"I'm okay. You?"
"A little sore. Well. Very sore. I think I got banged around in the car."
She nodded, and looked out the window for a while. Then she turned back. "When were you going to tell me?" she said.
"Tell you what?"
"That you saved my life. For the second time."
He shrugged. "I thought you knew."
"I didn't."
She felt angry when she said it. She didn't know why it should make her angry, but it did. Maybe because now she felt a sense of obligation, or...or...she didn't know what. She just felt angry.
"Sorry," he said.
"Thanks," she said.
"Glad to be of service." He smiled, got up, and went to the back of the plane again.
It was odd, she thought. There was something about him. Some surprising quality she hadn't noticed before.
When she looked out the window again, the sun had set. The golden band was turning richer, and darker.
TO LOS ANGELES
MONDAY, OCTOBER 11
6:25 P. M.
In the back of the plane, Evans drank a martini and stared at the monitor mounted on the wall. They had the satellite linkup of the news station in Phoenix. There were three anchors, two men and a woman, at a curved table. The graphic behind their heads read "Killings in Canyon Country" and apparently referred to the deaths of the men in Flagstaff, but Evans had come in too late to hear the news.
"There's other news from McKinley State Park, where a flash flood warning saved the lives of three hundred schoolchildren on a school picnic. Officer Mike Rodriguez told our own Shelly Stone what happened."
There followed a brief interview with the highway patrol officer, who was suitably laconic. Neither Kenner nor his team was mentioned.
Then there was footage of Evans's overturned SUV, smashed at the bottom of the cliff. Rodriguez explained that fortunately no one was in the car when it was carried away by the floodwater.
Evans gulped his martini.
Then the anchors came back onscreen, and one of the men said, "Flood advisories remain in effect, even though it is unseasonable for this time of year."
"Looks like the weather's changing," the anchorwoman said, tossing her hair.
"Yes, Marla, there is no question the weather is changing. And here, with that story, is our own Johnny Rivera."

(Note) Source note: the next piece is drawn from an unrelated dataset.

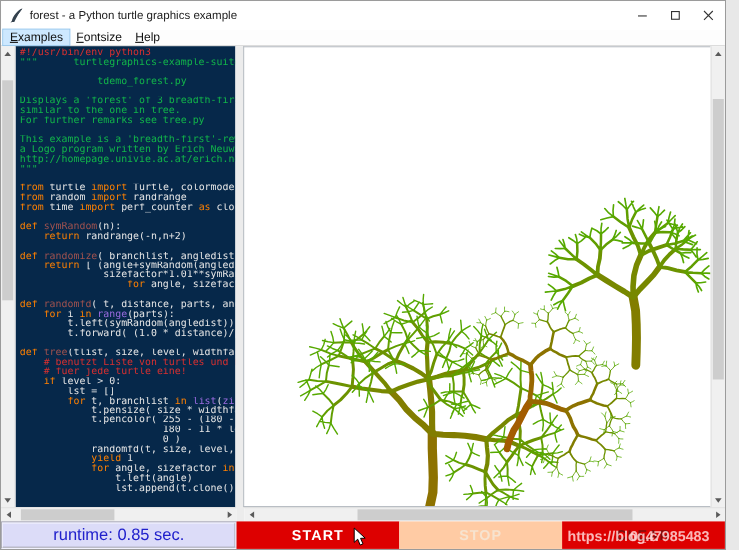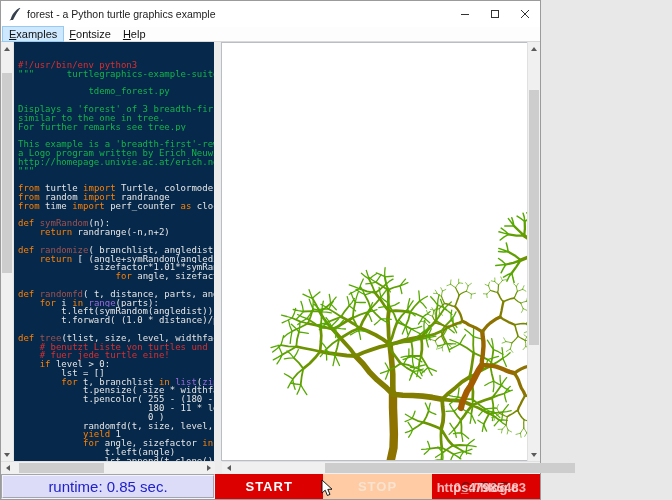"forest - a Python turtle" #window { width: 541px -> 660px }
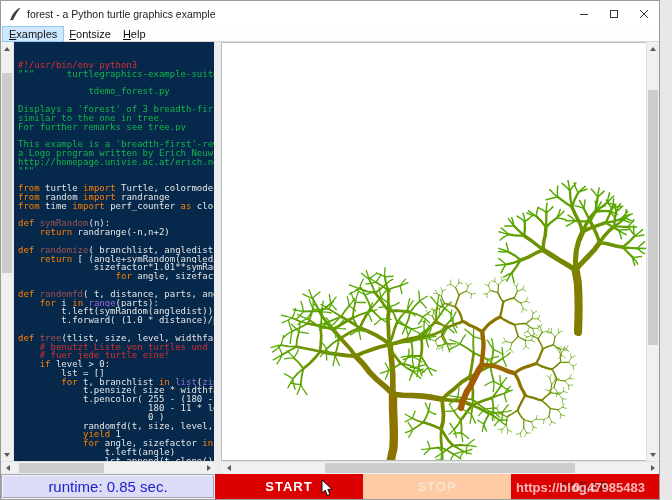"#!/usr/bin/env python3" .code { padding: 19px 0 0 4px -> 2px 0 0 4px }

They cut to a younger man, apparently the weatherman. "Thanks, Terry. Hi, everybody. If you're a longtime resident of the Grand Canyon State, you've probably noticed that our weather is changing, and scientists have confirmed that what's behind it is our old culprit, global warming. Today's flash flood is just one example of the trouble ahead--more extreme weather conditions, like floods and tornadoes and droughts--all as a result of global warming."
Sanjong nudged Evans, and handed him a sheet of paper. It was a printout of a press release from the NERF website. Sanjong pointed to the text: "...scientists agree there will be trouble ahead: more extreme weather events, like floods and tornadoes and drought, all as a result of global warming."
Evans said, "This guy's just reading a press release?"
"That's how they do it, these days," Kenner said. "They don't even bother to change a phrase here and there. They just read the copy outright. And of course, what he's saying is not true."
"Then what's causing the increase in extreme weather around the world?" Evans said.
"There is no increase in extreme weather."
"That's been studied?"
"Repeatedly. The studies show no increase in extreme weather events over the past century. Or in the last fifteen years. And the GCMs don't predict more extreme weather. If anything, global warming theory predictsless extreme weather."
"So he's just full of shit?" Evans said.
"Right. And so is the press release."
Onscreen, the weatherman was saying, "--is becoming so bad, that the latest news is--get this--glaciers on Greenland are melting away and will soon vanish entirely. Those glaciers are three miles thick, folks. That's a lotta ice. A new study estimates sea levels will rise twenty feet or more. So, sell that beach property now."
Evans said, "What about that one? It was on the news in LA yesterday."
"I wouldn't call it news," Kenner said. "Scientists at Reading ran computer simulations that suggested that Greenlandmight lose its ice pack in the next thousand years."
"Thousand years?" Evans said.
"Might."
Evans pointed to the television. "He didn't say it could happen a thousand years from now."
"Imagine that," Kenner said. "He left that out."
"But you said it isn't news..."
"You tell me," Kenner said. "Do you spend much time worrying about what might happen a thousand years from now?"
"No."
"Think anybody should?"
"No."
"There you are."
When he had finished his drink he suddenly felt sleepy. His body ached; however he shifted in his seat, something hurt--his back, his legs, his hips. He was bruised and exhausted. And a little tipsy.
He closed his eyes, thinking of news reports of events a thousand years in the future.